Let's create a simple 2D dataset to visualize SVM concepts.

In [None]:
# Create sample data
np.random.seed(42)

# Generate linearly separable data
n_samples = 100
X = np.random.randn(n_samples, 2)
y = (X[:, 0] + X[:, 1] > 0).astype(int)

# Add some noise to make it more interesting
X += np.random.normal(0, 0.1, X.shape)

# Plot the data
plt.figure(figsize=(10, 6))
plt.scatter(X[y==0, 0], X[y==0, 1], c='red', marker='o', s=100, label='Class 0', alpha=0.7)
plt.scatter(X[y==1, 0], X[y==1, 1], c='blue', marker='s', s=100, label='Class 1', alpha=0.7)
plt.xlabel('Feature 1')
plt.ylabel('Feature 2')
plt.title('🎯 Sample Dataset for SVM')
plt.legend()
plt.grid(True, alpha=0.3)
plt.show()

print(f"📊 Dataset created: {n_samples} samples, 2 features")
print(f"🔴 Class 0: {sum(y==0)} samples")
print(f"🔵 Class 1: {sum(y==1)} samples")

## 🎯 Part 2: Linear SVM - Finding the "Street"

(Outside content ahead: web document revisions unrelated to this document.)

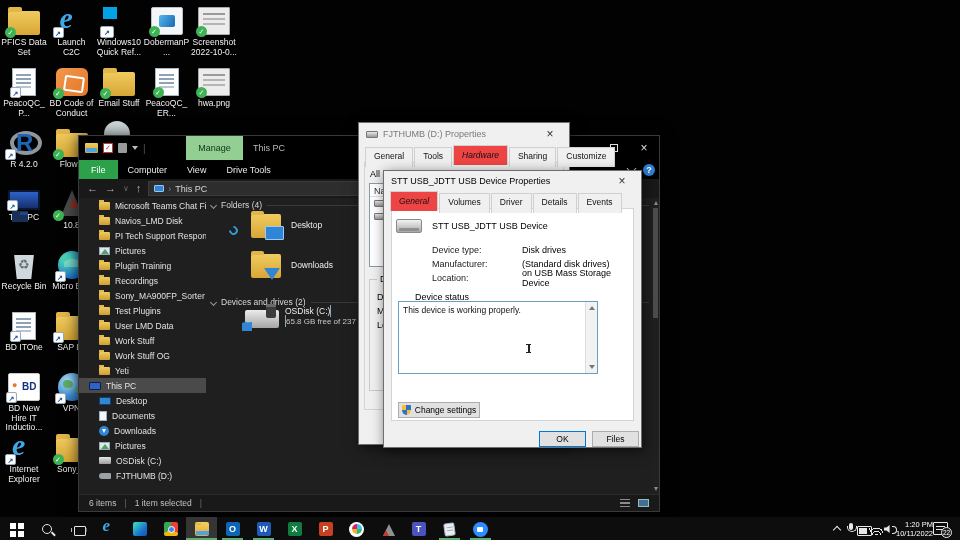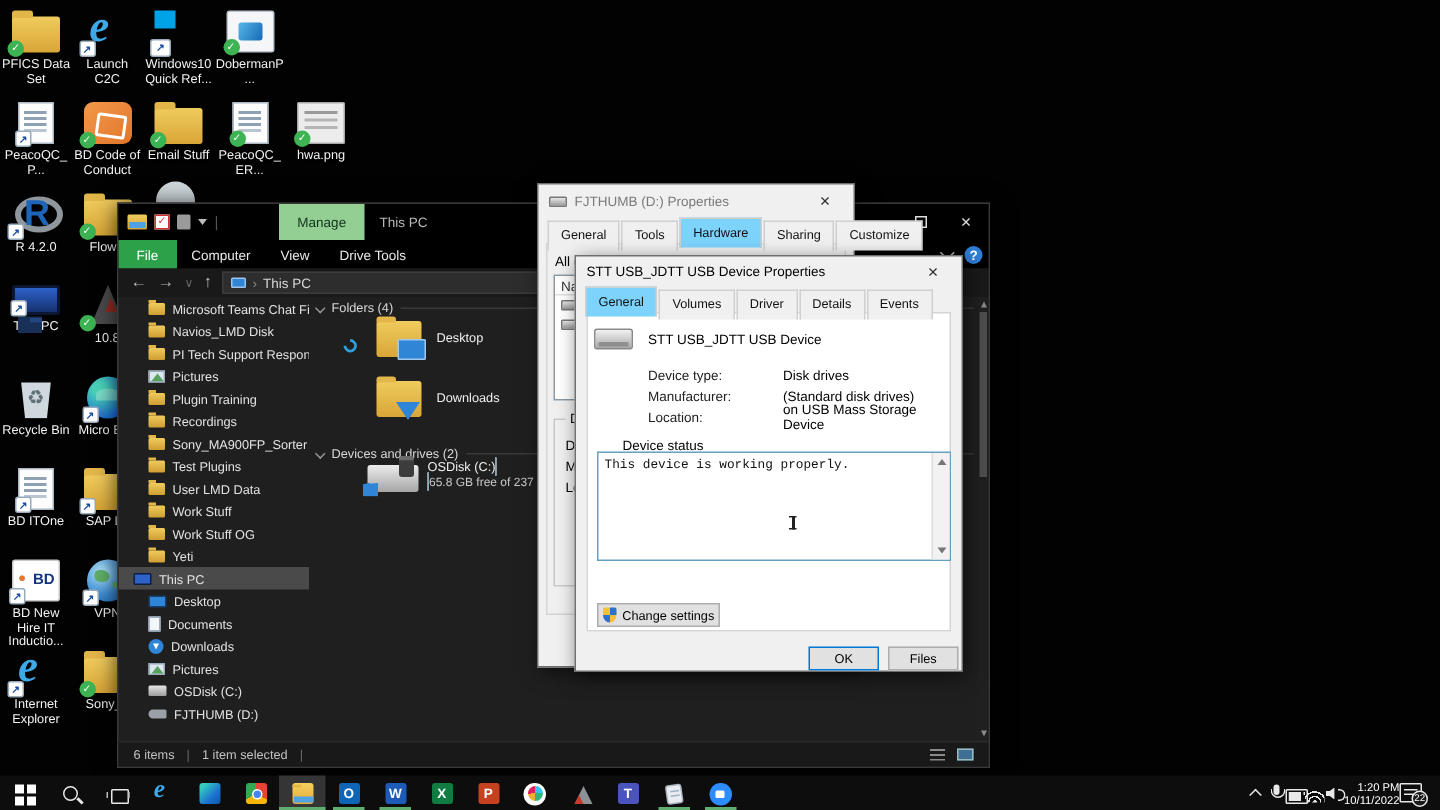"Screenshot 2022-10-0..." div.di { html: none -> <div> <div> <span></span> <span></span> </div> <div>Screenshot 2022-10-0...</div> </div> }
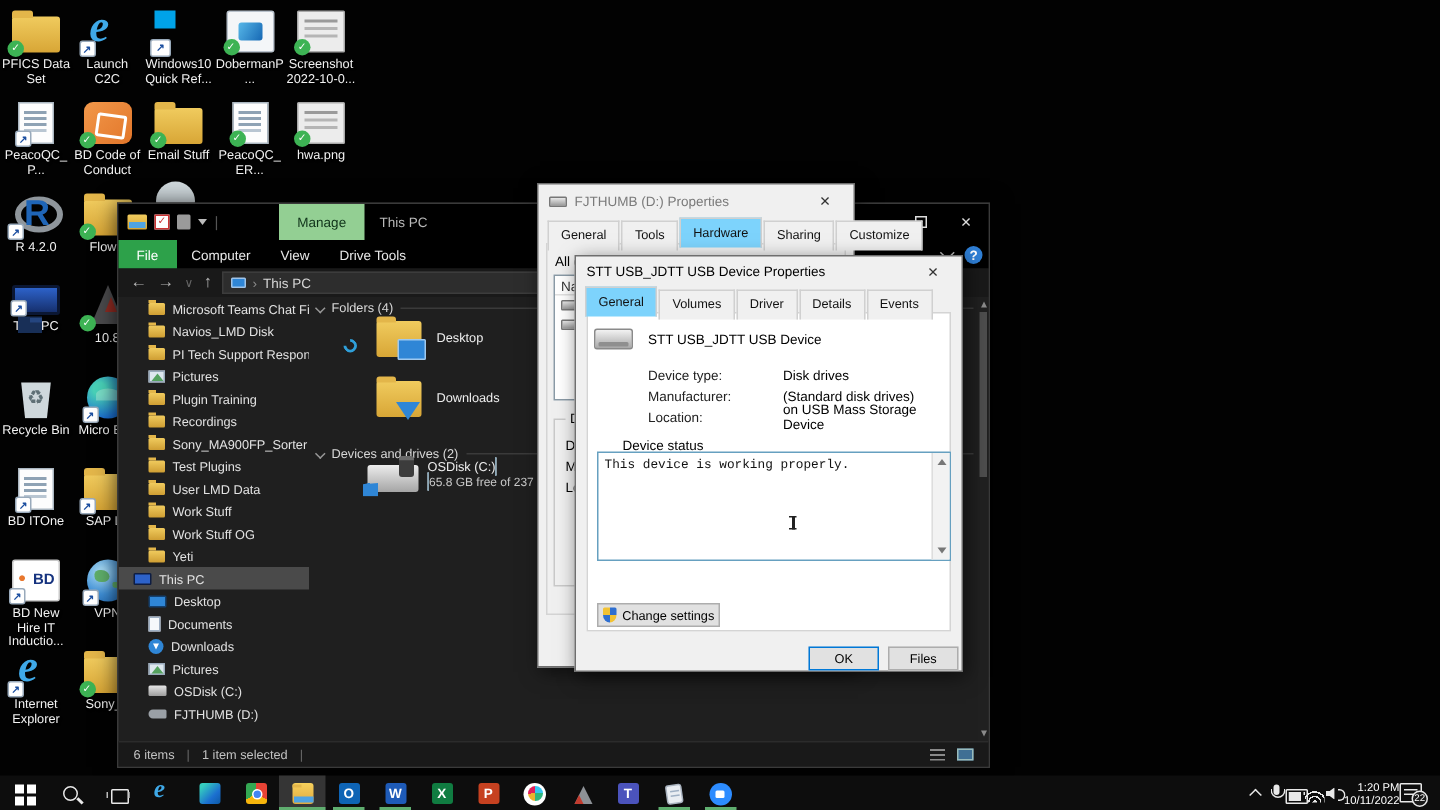"Hardware" .tab.active { background: #7dd3fc -> #ef4444; font-style: none -> italic }
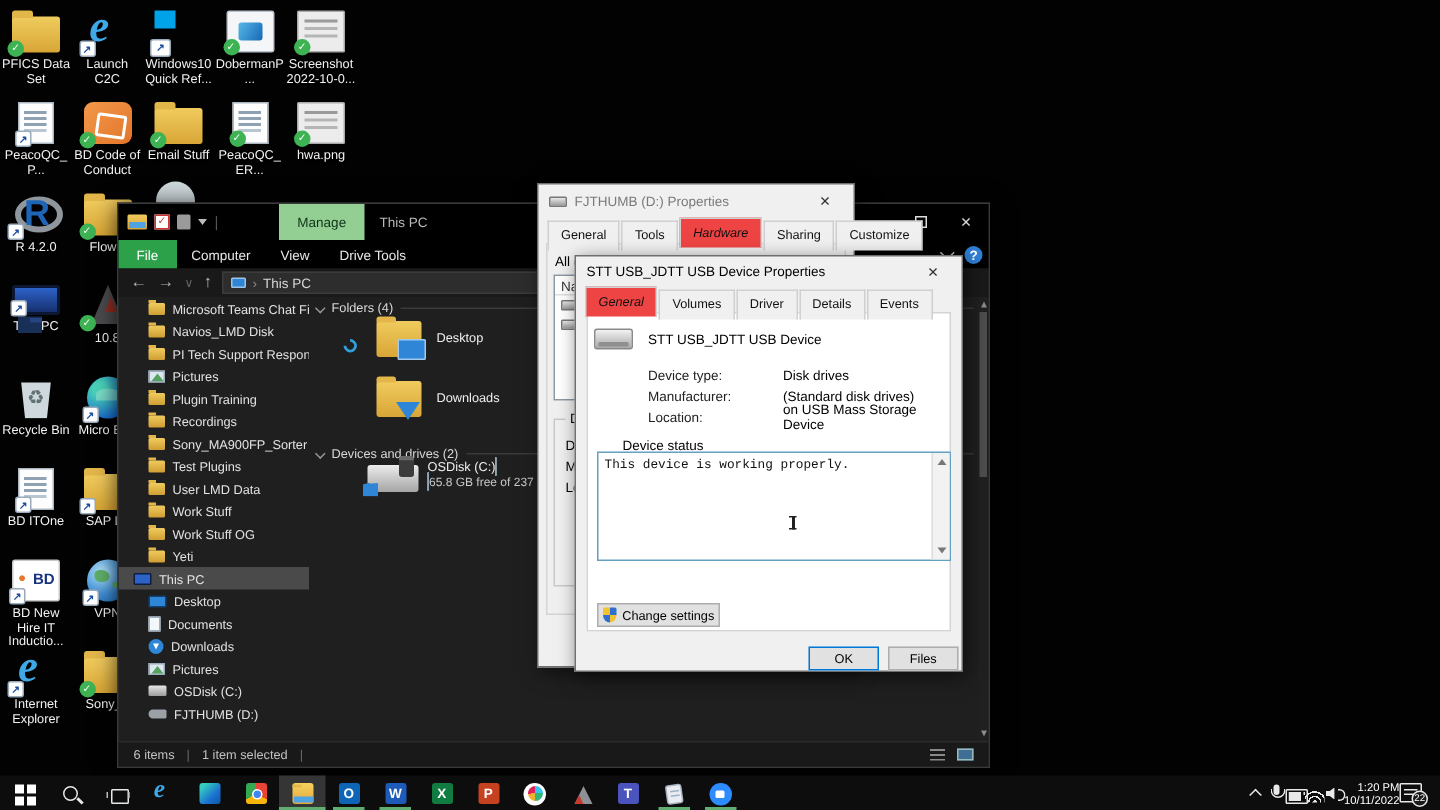"This device is working properly." .fd-box { font-family: Liberation Mono, monospace -> none; width: 236px -> 200px }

Now let's train a linear SVM and visualize the decision boundary and support vectors.

In [None]:
def plot_svm_decision_boundary(X, y, model, title="SVM Decision Boundary"):
    """Plot SVM decision boundary and support vectors"""
    plt.figure(figsize=(12, 8))
    
    # Create a mesh for plotting decision boundary
    h = 0.02
    x_min, x_max = X[:, 0].min() - 1, X[:, 0].max() + 1
    y_min, y_max = X[:, 1].min() - 1, X[:, 1].max() + 1
    xx, yy = np.meshgrid(np.arange(x_min, x_max, h),
                         np.arange(y_min, y_max, h))
    
    # Get decision boundary
    Z = model.decision_function(np.c_[xx.ravel(), yy.ravel()])
    Z = Z.reshape(xx.shape)
    
    # Plot decision boundary and margins
    plt.contour(xx, yy, Z, colors='black', levels=[-1, 0, 1], alpha=0.5, 
                linestyles=['--', '-', '--'])
    
    # Fill the margin area
    plt.contourf(xx, yy, Z, levels=[-1, 1], colors=['lightcoral', 'lightblue'], alpha=0.3)
    
    # Plot data points
    plt.scatter(X[y==0, 0], X[y==0, 1], c='red', marker='o', s=100, 
                label='Class 0', alpha=0.8, edgecolors='black')
    plt.scatter(X[y==1, 0], X[y==1, 1], c='blue', marker='s', s=100, 
                label='Class 1', alpha=0.8, edgecolors='black')
    
    # Highlight support vectors
    support_vectors = model.support_vectors_
    plt.scatter(support_vectors[:, 0], support_vectors[:, 1], 
                s=300, linewidth=3, facecolors='none', edgecolors='yellow',
                label=f'Support Vectors ({len(support_vectors)})')
    
    plt.xlabel('Feature 1')
    plt.ylabel('Feature 2')
    plt.title(title)
    plt.legend()
    plt.grid(True, alpha=0.3)
    
    return plt

# Train linear SVM
svm_linear = svm.SVC(kernel='linear', C=1.0)
svm_linear.fit(X, y)

# Plot results
plot_svm_decision_boundary(X, y, svm_linear, 
                          "🎯 Linear SVM: The 'Street' Between Classes")
plt.show()

print(f"✅ Linear SVM trained successfully!")
print(f"🎯 Number of support vectors: {len(svm_linear.support_vectors_)}")
print(f"📏 Training accuracy: {accuracy_score(y, svm_linear.predict(X)):.3f}")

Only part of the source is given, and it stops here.